Meeting in regular session Tuesday morning, the Page County Board of Supervisors held a discussion regarding the possible creation of a full-time safety director position in the county. In March, the supervisors approved a three-year contract with SPR Direct of Davenport as the county's safety consultant. Supervisors Chair Chuck Morris says the county has worked with SPR Loss Control Manager Mark Shaffer for the past several months and there is still work to be done on safety issues.

"In those follow-up discussions with Mark, we have gotten a report, which we received on December 6th, of where Mark believes we are," said Morris. "We still have a long ways to go."

Morris says the need for an improved safety culture is due to concerns raised by the county's insurance carrier over the frequency of claims made by employees, which puts the county at risk of being placed in a pool with a higher premium. He says one way to help change the county's culture would be to hire a full-time employee who would work with the county's secondary roads department, which has the highest rate of claims.

"That individual would have skills in secondary roads so that as the demands of safety get organized, that individual could utilized by (King's) department," said Morris. "I don't know if that individual exists or doesn't exist. What I do know is in conversation with Mark Shaffer, if we don't tie up some of the loose ends, we're still very much at risk of being thrown in the pool."

One possibility involved combining the new position with the currently vacant assistant county engineer position. County Engineer J.D. King says he agrees a safety coordinator for the county is a good idea, however, he doesn't feel the employee should be hired in his department.

"In my view, a safety guy ought to work for you, as opposed to me, or part for you and part for me," said King. "In my opinion, I think my assistant engineer fresh out of school is going to be wanting to do engineering stuff."

Supervisor Alan Armstrong says a shared position between the secondary roads department and human resources -- which is currently led by County Auditor Melissa Wellhausen -- would be a good fit.

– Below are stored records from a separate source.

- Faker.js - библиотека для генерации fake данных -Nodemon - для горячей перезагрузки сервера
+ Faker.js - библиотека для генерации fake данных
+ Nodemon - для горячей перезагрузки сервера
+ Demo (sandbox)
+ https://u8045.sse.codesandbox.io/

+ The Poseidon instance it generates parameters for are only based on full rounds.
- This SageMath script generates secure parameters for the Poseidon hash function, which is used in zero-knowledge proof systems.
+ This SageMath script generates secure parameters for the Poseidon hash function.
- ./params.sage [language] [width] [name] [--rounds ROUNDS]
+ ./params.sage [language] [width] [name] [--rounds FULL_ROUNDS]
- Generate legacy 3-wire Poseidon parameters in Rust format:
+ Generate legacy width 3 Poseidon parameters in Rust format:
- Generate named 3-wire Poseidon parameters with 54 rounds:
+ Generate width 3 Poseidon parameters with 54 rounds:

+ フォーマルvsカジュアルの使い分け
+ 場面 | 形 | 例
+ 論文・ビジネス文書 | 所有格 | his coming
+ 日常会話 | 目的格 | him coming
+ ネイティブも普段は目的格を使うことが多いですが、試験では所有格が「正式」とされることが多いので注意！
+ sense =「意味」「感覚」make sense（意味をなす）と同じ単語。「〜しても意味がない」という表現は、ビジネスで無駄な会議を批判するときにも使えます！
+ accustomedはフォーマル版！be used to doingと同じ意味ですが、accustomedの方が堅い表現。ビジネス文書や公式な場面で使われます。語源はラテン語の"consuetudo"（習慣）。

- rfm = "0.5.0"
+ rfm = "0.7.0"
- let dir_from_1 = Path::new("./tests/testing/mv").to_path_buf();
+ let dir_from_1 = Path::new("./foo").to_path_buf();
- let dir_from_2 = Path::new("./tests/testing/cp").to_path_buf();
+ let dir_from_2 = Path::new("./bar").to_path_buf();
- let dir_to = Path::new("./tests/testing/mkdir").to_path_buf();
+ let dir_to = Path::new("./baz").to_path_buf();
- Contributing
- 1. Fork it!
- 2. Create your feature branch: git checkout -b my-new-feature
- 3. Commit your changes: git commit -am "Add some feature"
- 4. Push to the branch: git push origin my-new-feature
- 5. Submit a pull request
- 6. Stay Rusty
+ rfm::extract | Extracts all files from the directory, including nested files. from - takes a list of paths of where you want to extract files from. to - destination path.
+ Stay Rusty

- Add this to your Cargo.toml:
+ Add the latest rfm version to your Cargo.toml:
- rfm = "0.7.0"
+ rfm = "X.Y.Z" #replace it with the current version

"In my mind, I can see this person working between J.D. and this office, so it will help out on the human resource side and will help make sure that everything that's happening here and the other departments gets to the office, so there is no miscommunications," said Armstrong. "This person is essentially going to be another department head. It's going to be a department head that's going to be responsible for a lot of reports and a lot of information."

In July, the supervisors appointed seven members to a county safety committee, which consists of county employees across various departments. Morris says one of the areas of need in the county is a better record-keeping system for discipline and claims records. He says this could also be a duty of the new position.

"We need somebody to help coordinate human resource records across department lines into an office of human resources," said Morris. "Therein lies the disconnect. As managers, the ultimate buck stops with the board of supervisors to bear the responsibility for our workers' comp insurance."

More discussion on the potential position is expected at a future meeting as budgets for next fiscal year are crafted. In other business, the board unanimously approved the re-appointments of Holly Martin to the conservation board, Duane Rexroth to the civil service commission and Jona Hutson to the board of health. The board also approved the new appointment of Chuck Nordyke to the board of health by a 2-to-0 vote with Morris abstaining.